Note: Do not perform any work within the creek bed or bank without first consulting the appropriate agencies.  


Storm-proofed stream crossings

  • Ensure that culvert inlet, outlet, and bottom are open and in sound condition. 
  • Ensure that any plastic culverts have not melted due to exposure to heat. 
  • Ensure that culverted stream crossings have no diversion potential (functional critical dips are in place).  
  • Ensure that culverted stream crossing inlets have low plug potential (single-post trash rack). You should expect streams to flow with more debris than has been previously observed.  
  • Ensure that bridges have stable, non-eroding abutments. Check the decking as well  as the underside of wooden bridges for any significant damage.  
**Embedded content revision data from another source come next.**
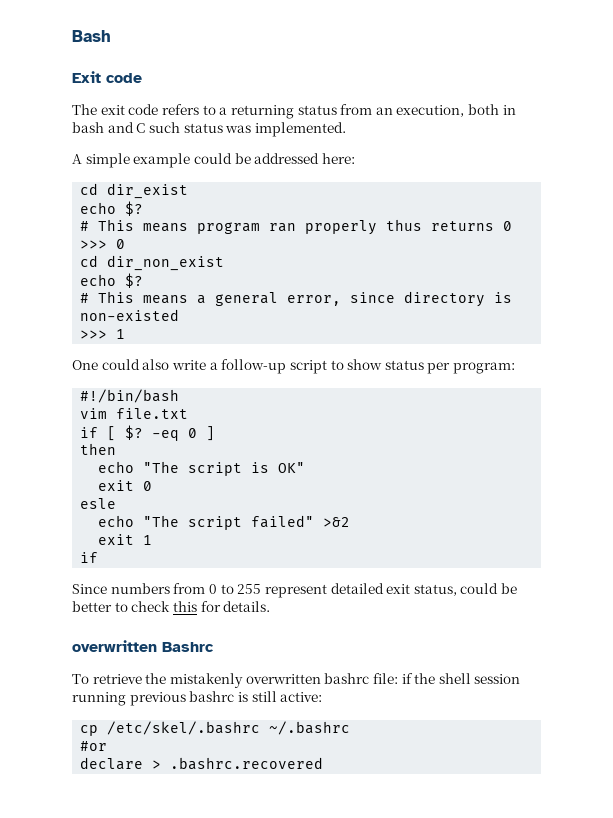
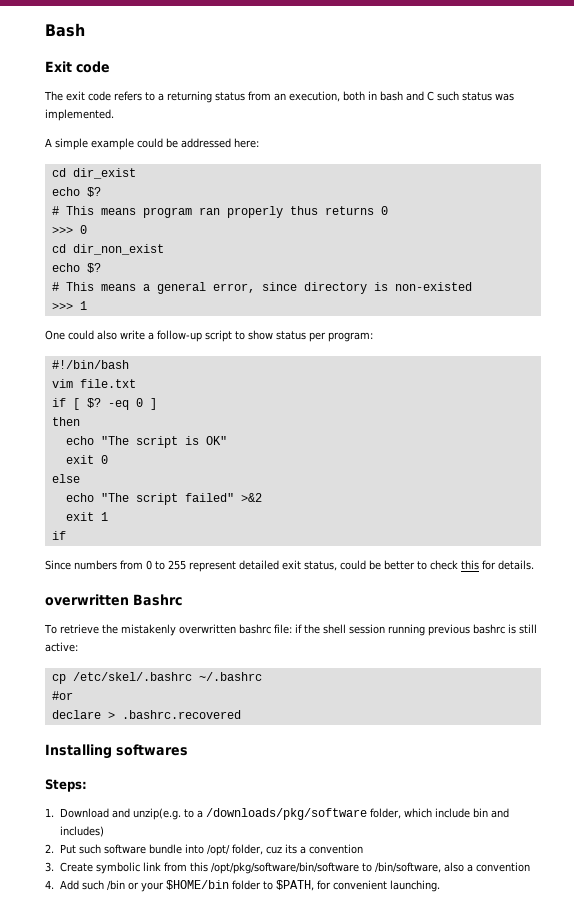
- esle
+ else
+ Installing softwares
+ Steps:
+ 1. Download and unzip(e.g. to a /downloads/pkg/software folder, which include bin and includes)
+ 2. Put such software bundle into /opt/ folder, cuz its a convention
+ 3. Create symbolic link from this /opt/pkg/software/bin/software to /bin/software, also a convention
+ 4. Add such /bin or your $HOME/bin folder to $PATH, for convenient launching.

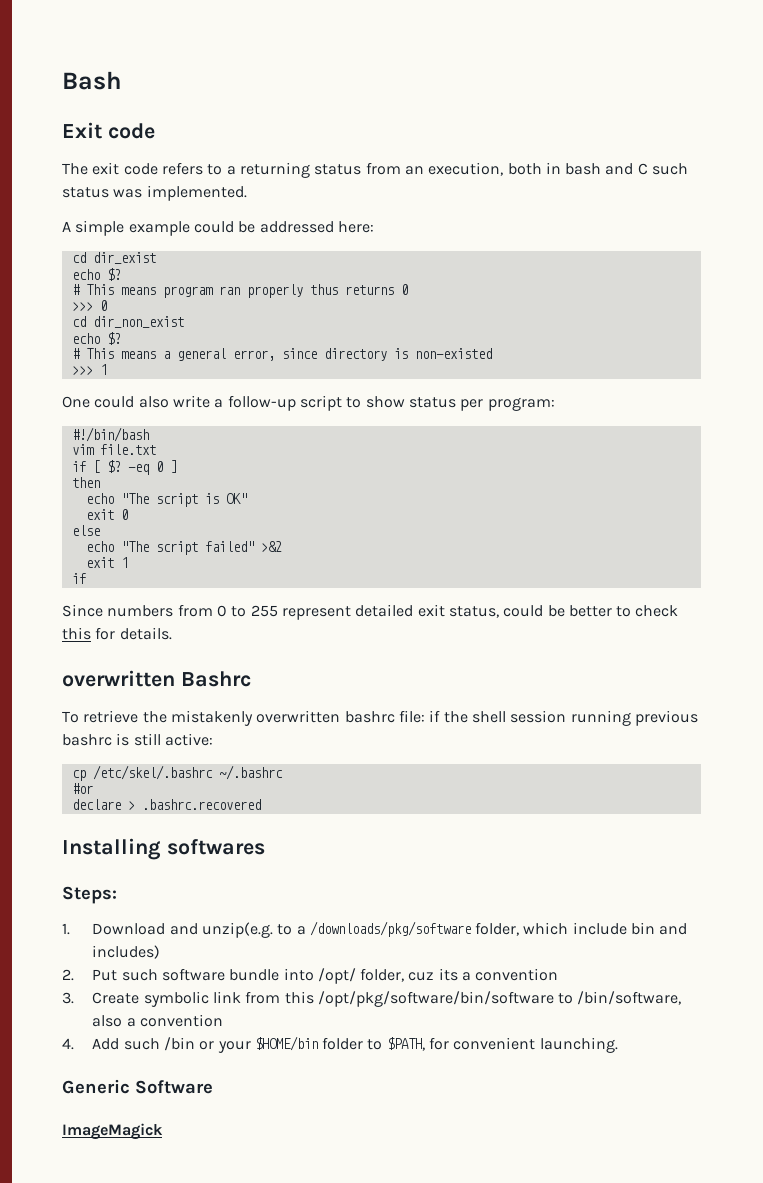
+ Generic Software
+ ImageMagick

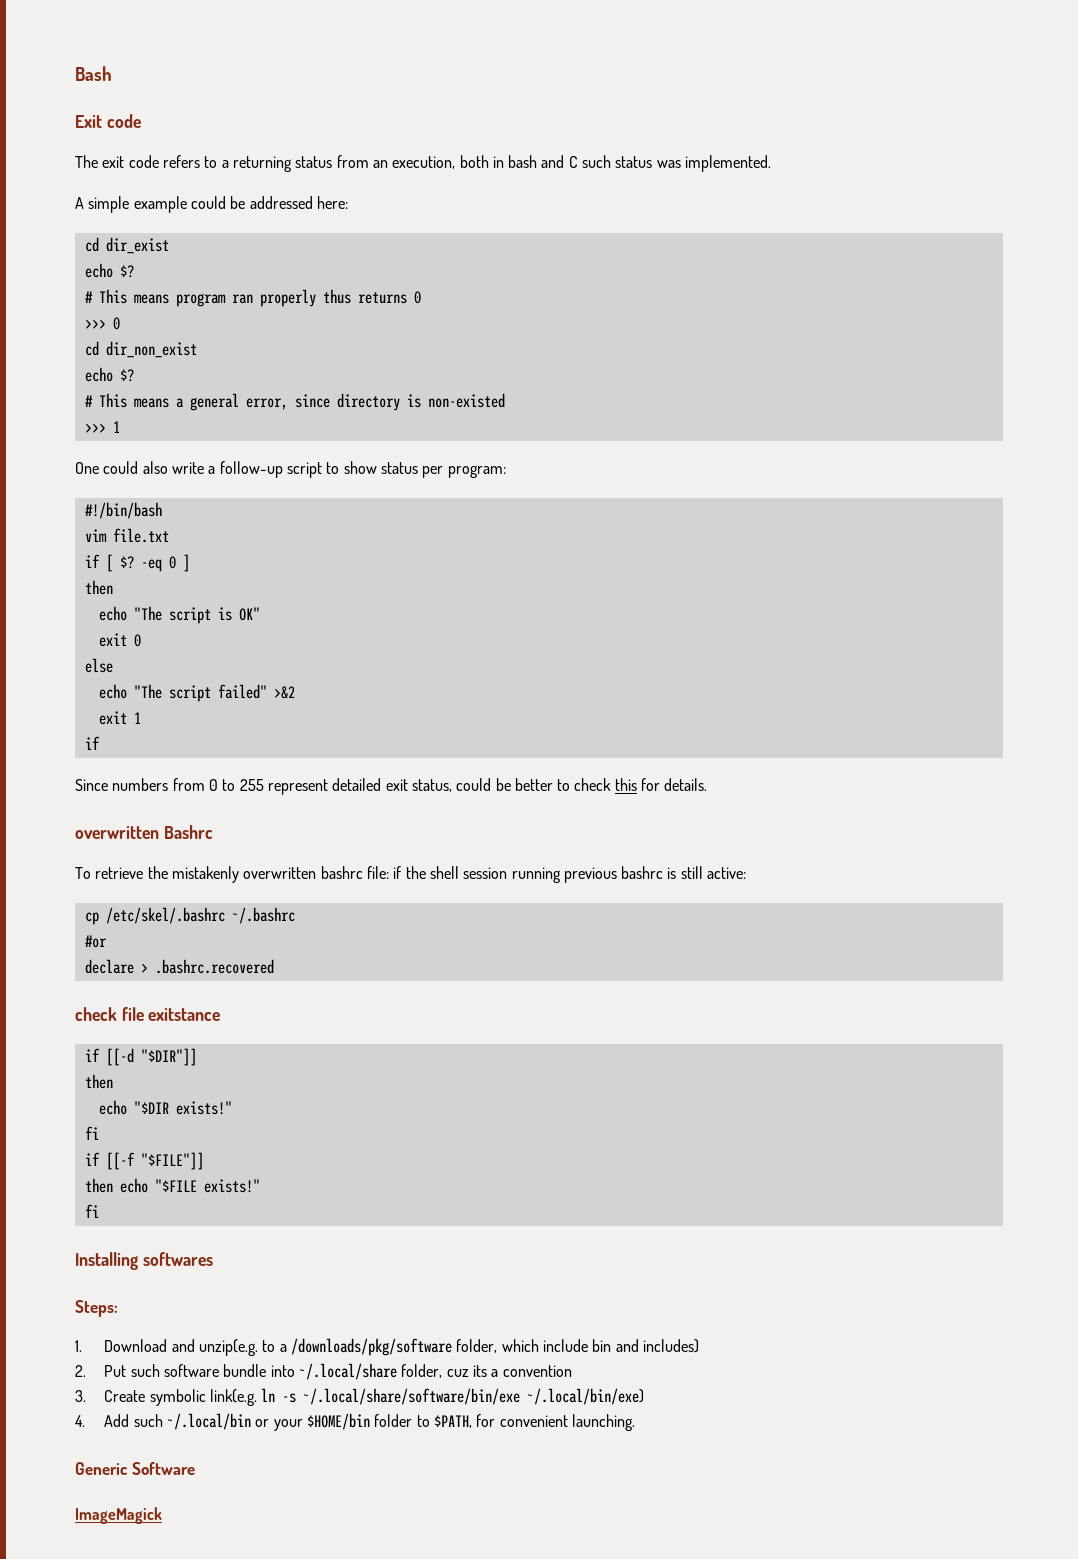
+ check file exitstance
+ if [[-d "$DIR"]]
+ then
+ echo "$DIR exists!"
+ fi
+ if [[-f "$FILE"]]
+ then echo "$FILE exists!"
+ fi
- 2. Put such software bundle into /opt/ folder, cuz its a convention
+ 2. Put such software bundle into ~/.local/share folder, cuz its a convention
- 3. Create symbolic link from this /opt/pkg/software/bin/software to /bin/software, also a convention
+ 3. Create symbolic link(e.g. ln -s ~/.local/share/software/bin/exe ~/.local/bin/exe)
- 4. Add such /bin or your $HOME/bin folder to $PATH, for convenient launching.
+ 4. Add such ~/.local/bin or your $HOME/bin folder to $PATH, for convenient launching.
Storm-proofed cut-banks and fill-slopes 

  • Monitor cut-banks and fill-slopes for slumping, rock falls, or other land sliding. These areas may become more unstable due to lack of vegetation.  
  • Excavated soil should be placed in locations where it will not enter a stream. 
  • Excavated soils should be placed where it will not cause further slope failures or landslides.  
  • Unstable soils may be too saturated to excavate during the rainy season so treatments may have to wait until a dryer time of year. 

Road surface drainage 

  • All road surfaces can be storm proofed by implementing a variety of surface drainage techniques including construction of rolling dips and/or waterbars, and berm removal.  
  • Ditches and cut-banks can be storm proofed by frequently draining them with rolling dips or waterbars and/or ditch relief culverts. Ensure that these features do not discharge to streams or onto active (or potentially active) landslide areas.  
  • Monitor outflow from rolling dips, waterbars, and ditch relief culverts during the rainy season.  
  • Watch for gully development along the outside edge of the road throughout the rainy season. If gullies do develop, dewater them to best extent possible.  

Diagram of road drainage, depicting periodic breaches in the roadside berm to allow drainage


See the Post-Fire Watershed Recovery Frequently Asked Questions for more information.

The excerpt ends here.